El
anciano señor Scrouge no conseguía dormirse. Le atormentaban toda
clase de pensamientos extraños, cosa a la que no estaba
acostumbrado. Era como si una bolsa de ideas, guardada intacta
durante setenta y cinco años hubiera reventado de repente.
El
anciano señor Scrouge daba vueltas en la cama. Al ritmo de sus
movimientos, las imágenes surgían ante ojos abiertos. Pasaba
revista, una tras otra, a todas las personas con las que se había
relacionado a lo largo de su existencia, sin haber conseguido nunca
hacerse un sólo amigo.
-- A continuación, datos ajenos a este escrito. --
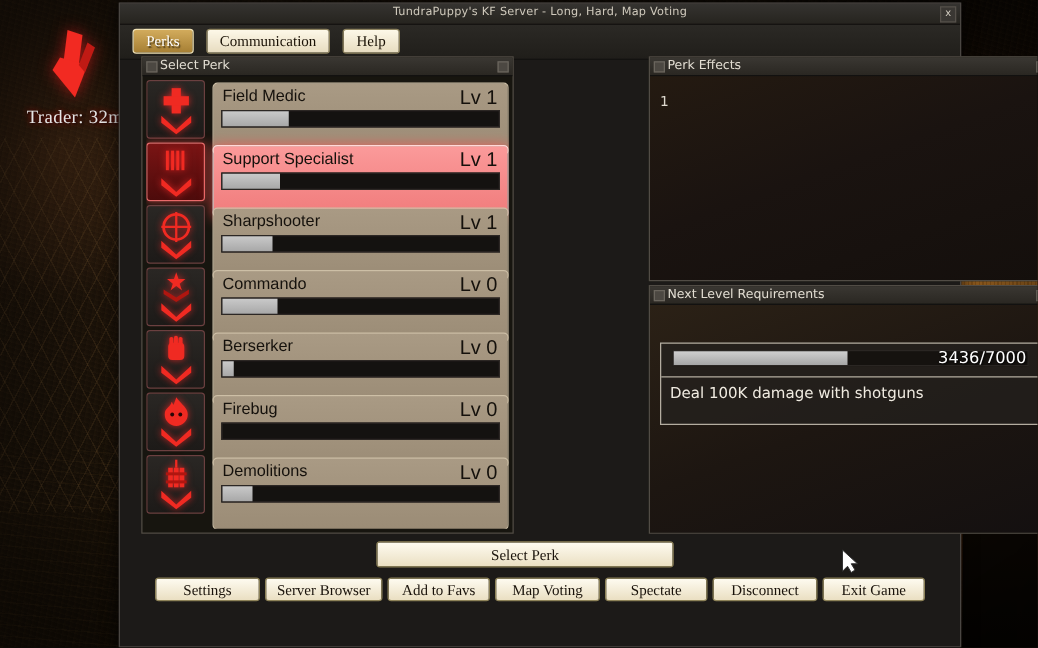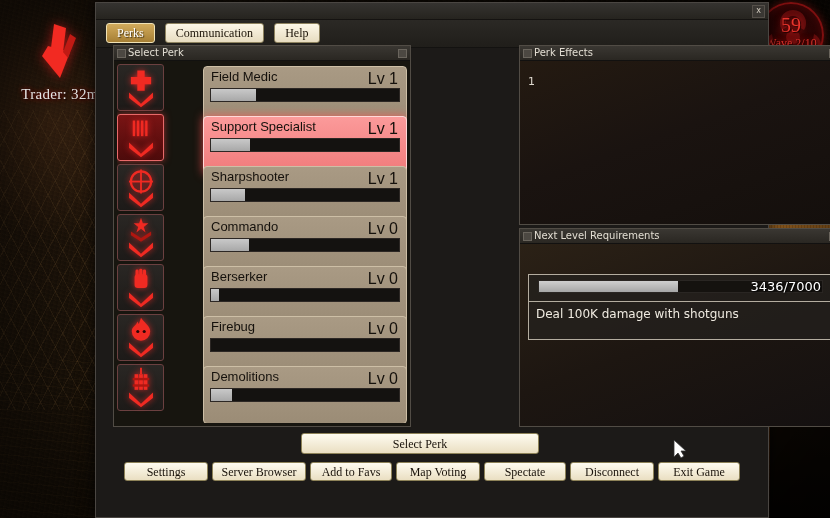"TundraPuppy's KF Server - Long," div.title-text { html: none -> <div>TundraPuppy's KF Server - Long, Hard, Map Voting</div> }
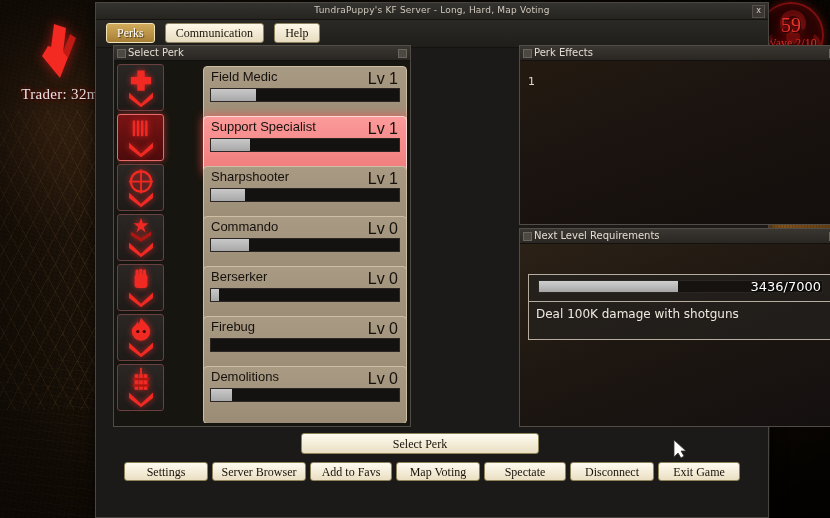"59" div { html: <div> <div> <svg> <g> <circle></circle> <path></path> <path></path> <path></path> </g> </svg> </div> <div>59</div> <div>Wave 2/10</div> </div> -> none }
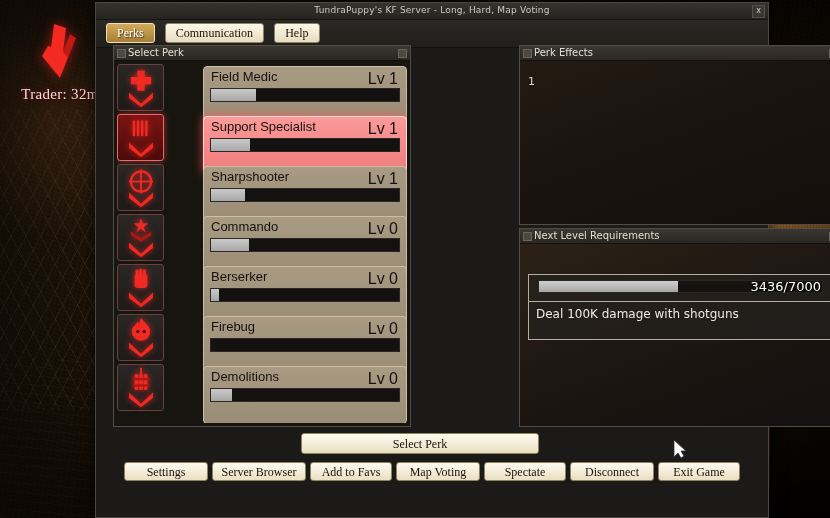"Field Medic" .perk-main { margin-left: 33px -> none }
Volvía a ver los rostros de las mujeres con
las que nunca quiso mantener una relación íntima, por miedo a
perder su precioso y pequeño confort. Recordaba al mendigo al que
había rehusado un pedazo de pan, al ciego, perdido en el centro de
la calzada, al que deliberadamente había fingido no ver. Ahogó un
sollozo.
Tuvo
de repente tanto frío que se estremeció. Se envolvió en las mantas
e introdujo la cabeza en su interior para reconfortarse con su propio
calor. Las doce campanadas de la medianoche llegaron a él,
amortiguadas por el espeso tejido de lana. Después le pareció oír
que alguien gritaba.
Retiró
las mantas bruscamente y escuchó con la máxima atención. No se
había equivocado.
Una
voz que se debilitaba rápidamente gritó aún varias veces:
«¡Socorro!»
El
señor Scrouge vivía en un apartamento situado junto al río. La voz
provenía, sin duda, de un desgraciado caído al Sena.
Sin
hacer caso al frío que hacía temblar sus resecos miembros, se puso
apresuradamente el batín y las zapatillas y se precipitó al
exterior. Atravesó la calzada y apoyado en el parapeto escrutó el
agua negra. Un hombre, como cogido en una trampa de líquido viscoso,
se debatía débilmente.
«Soy
viejo -se dijo el señor Scrouge-. ¿Qué puedo esperar ya de la
vida? Si salvo a este hombre que se está ahogando, obtendré más
satisfacciones que las que puedan darme algunos años de vida
miserable.»
Franqueó
valientemente el parapeto y se lanzó al agua.
Se
fue al fondo, porque tenía un corazón de piedra.